Friday, August 28, 2009

August 28, 2009 Friday



Bolinas

Channel & Groin

9:00 am to 11:00 am

Consistent 3', sets to 5'

High dropping tide (4.1 ft to 3.3 ft)

Slight offshore breeze

Sunny and warm - heat wave

Fun session



Ray the Petaluma fireman was right. On Wednesday he told me things were going to heat up and the northeast winds were coming. Today was a heat wave. Fall weather has arrived. This past month up until last Monday has been overcast, dreary and misting with onshore south winds creating lousy surf conditions. Today all of that had changed: sunshine, clear skies, heat, warm water, slight offshore breeze, a decent swell and great waves. It was a mixed northwest swell, 4 ft at 12 seconds and a south swell, 3 ft at 14 seconds.

“You know last night at 11 o’clock it was 61 degrees,” said David a Bolinas local who lives in a house above the Patch. “This morning at sunrise it was 56.” For Bolinas, that was warm.

In the ten minutes that I stood taking photos on the beach at the Groin wall I saw four fast in the tube rides. Jack the Dave Sweet team rider from the sixties was high in the curl, locked under the lip of a wave for twenty yards. Josh the Bolinas fisherman came screaming down a fast curl in his unique on his knees style leaning into it as far as possible before it exploded around him. In the above photo this skilled surfer ducks under the lip with his back to the wave and one hand on the rail. A few minutes later, Doug executed a similar maneuver going a long ways down a steep curl before the wave collapsed on him. After seeing these great rides I knew I was in for a good session.

Warm weather and good waves on a Friday resulted in a crowd. Twelve surfers were packed together at the far peak in the Channel when I paddled out. The crowd was an issued. It impacted wave selection. Hard-breaking, quality waves attracted highly skilled surfers, which also impacted wave selection. I moved around, trying for the second and third wave of the sets, keeping an eye on who was taking off and waited for my turn. I managed to catch a couple fast ones that closed out in front of me. Then it happened. A third wave of a set was the biggest one, I was in position, and the others had gone for the two previous ones. I took off late, turned left and looked down a perfect unfolding continuous wall of water. I leaned into it, climbed high in the wave, tucked under the lip of the curl and stood there while the wave went on and on until it finally closed out ten feet from the Groin pole. What a great ride.

Barry the music producer from Stinson Beach was out there. “Mr. Throwback” only wore swim trunks and a leash: no wetsuit, no gloves, no rash guard and no booties. Paddling out I watched him take off at the apex of the peak of a set wave. I went over the wave and turned to watch the back of the wall of water with Barry’s head streaking in front of the breaking part of the wave with spray arching high above the curl. He cut back, paused a second and then turned back into the curl shooting down another fast section. We hadn’t seen each other for a long time. We have the common experience of both growing up in the South Bay of Los Angels, Barry in Hermosa Beach, myself in Palos Verdes. While in high school, he moved to 22nd Street, the center of the surfing scene in Hermosa, the hangout for Dewey Weber and David Nuuhiwa. I know the place well; its landmarks, the Little Green Store and the Bottle Inn Italian Restaurant, are still there after forty years.

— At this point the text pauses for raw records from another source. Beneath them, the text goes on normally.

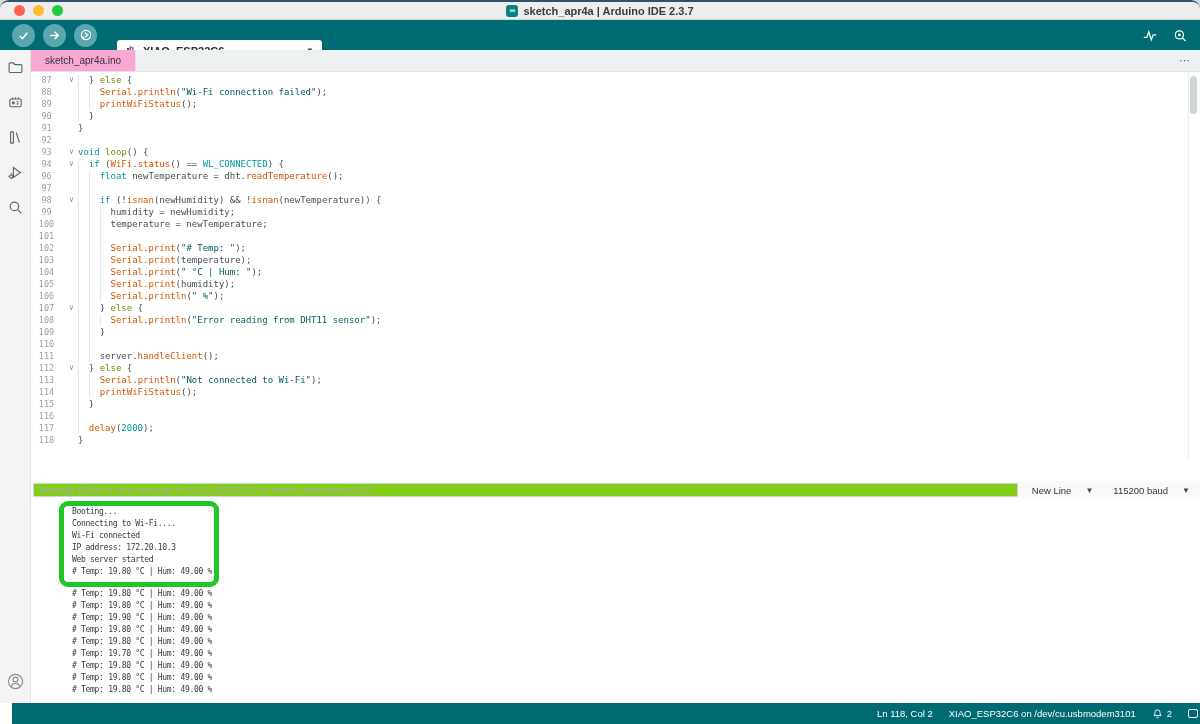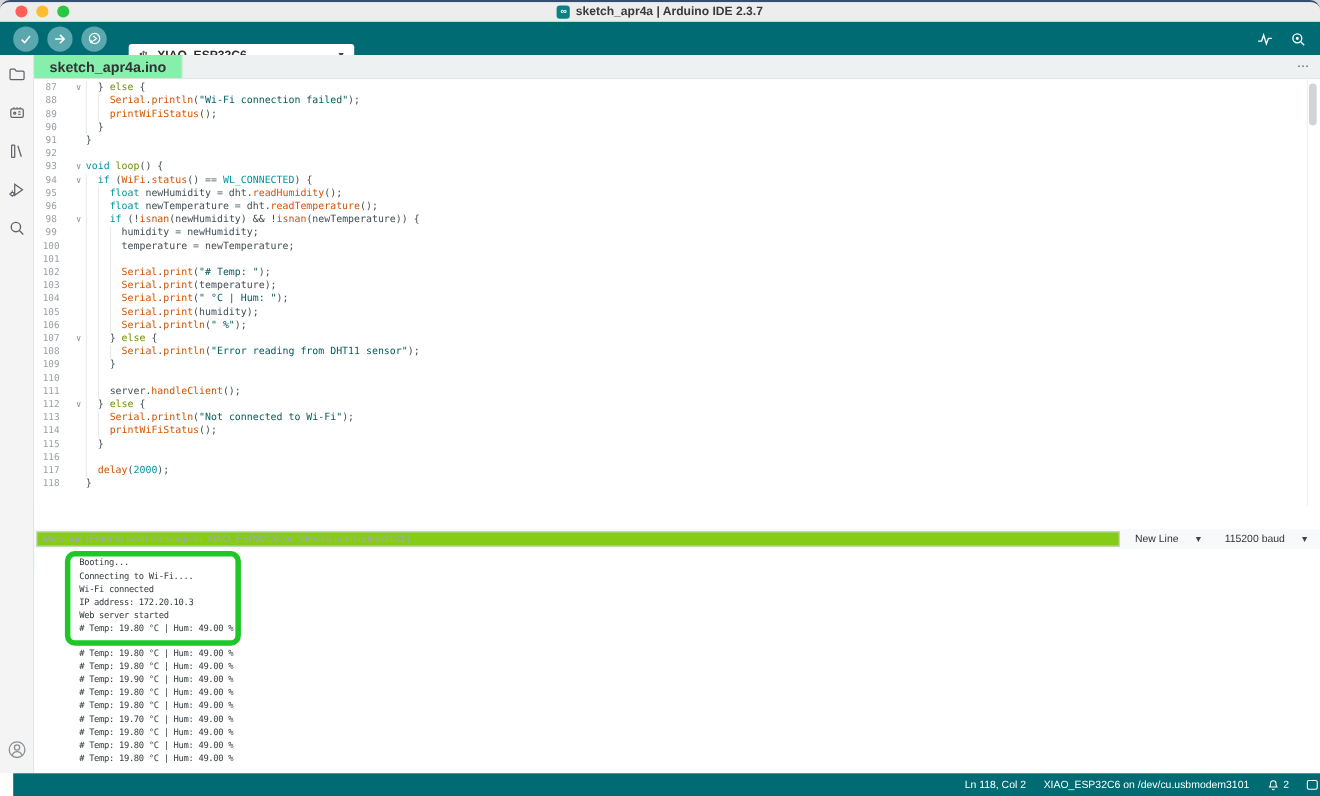"sketch_apr4a.ino" .edtab { background: #86efac -> #f9a8d4; font-size: 13px -> 10px; font-weight: bold -> none }
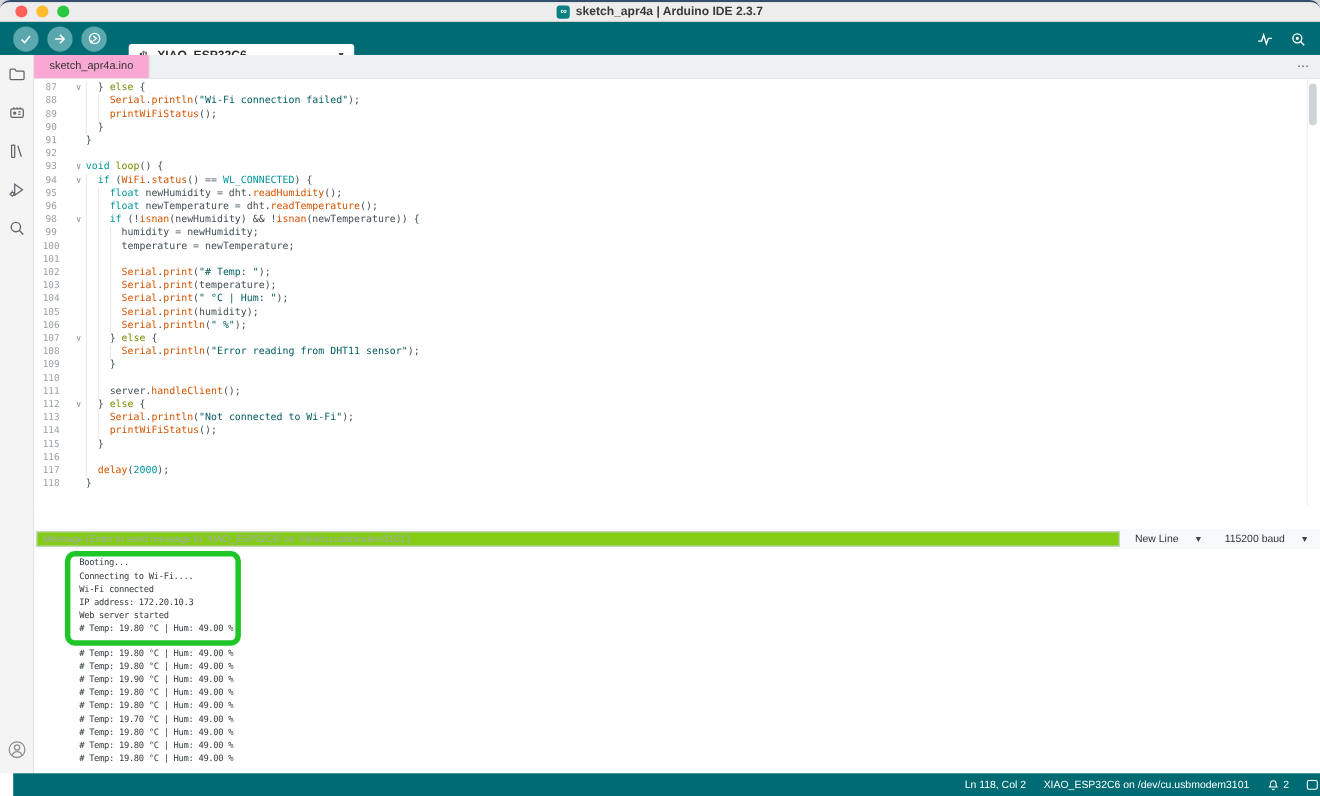"95" div.code-row { html: <div> <span>95</span> <span></span> <span><span></span><span></span> <span>float</span> newHumidity = dht.<span>readHumidity</span>();</span> </div> -> none }
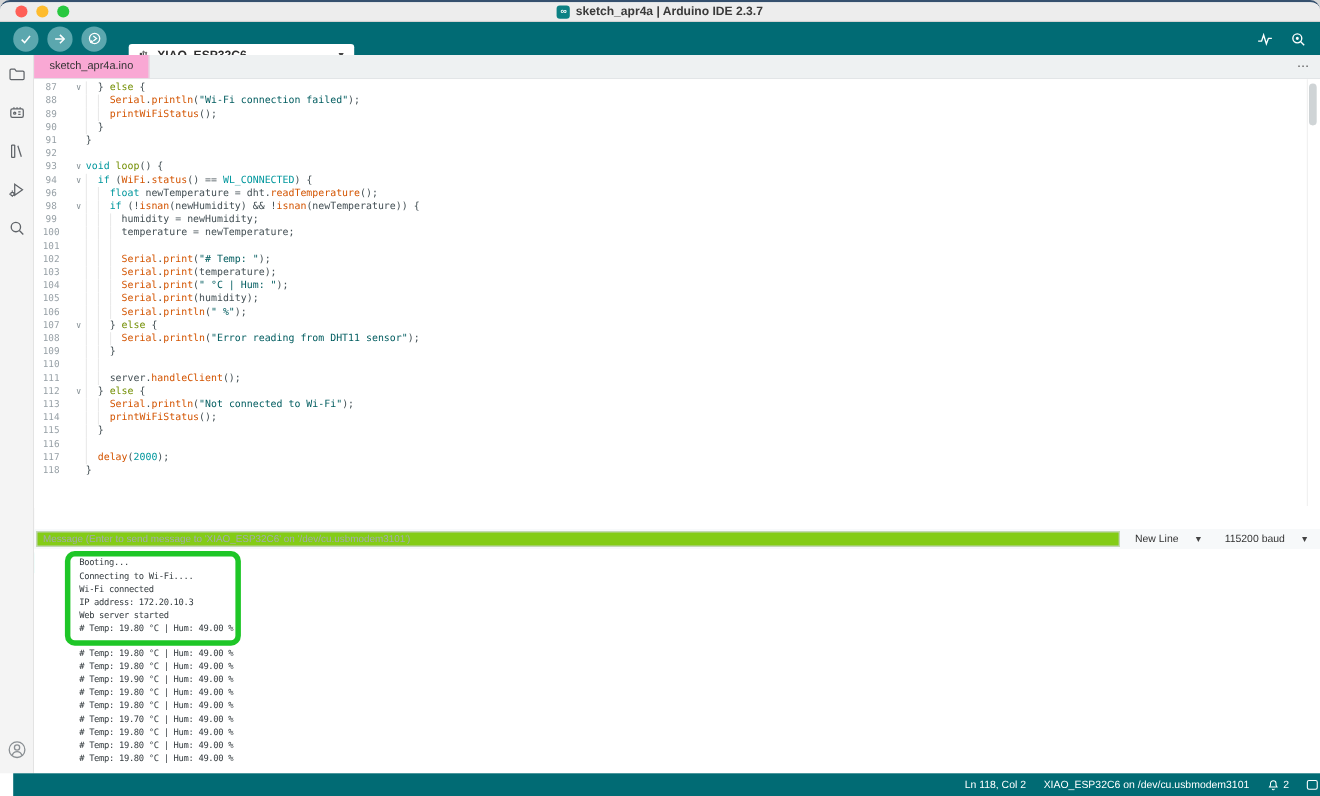"97" div.code-row { html: none -> <div> <span>97</span> <span></span> <span><span></span><span></span></span> </div> }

After an hour and a half I was tiring and decided to work my way in. For the last thirty minutes I rode the shore break. No one else was there. The surf camps were over for the summer. The set waves would line up along the entire inside, but the shape of bottom and the angle of the south swell caused them to peel continuously to the left. I stood in chest deep water until a set approached. I would jump on my board, turn and as the waves were breaking I would stroke into them, turn left, cruise under the white water into the swell, walk to the front of the board and drive the nose into the white water as the wave broke on shore. I did that ten times before giving up for the day.

The only bummer of this session was I broke a side fin when due to tired arms I dropped the tail of my board as I was wrapping the leash around the fins. I heard a sharp “crack” as it hit the sand and knew that was not good. The fall snapped the fin in two. After such a fun session this annoyance didn’t bother me. I’ll get a new one and be ready go to on Monday, this good swell might still be running then.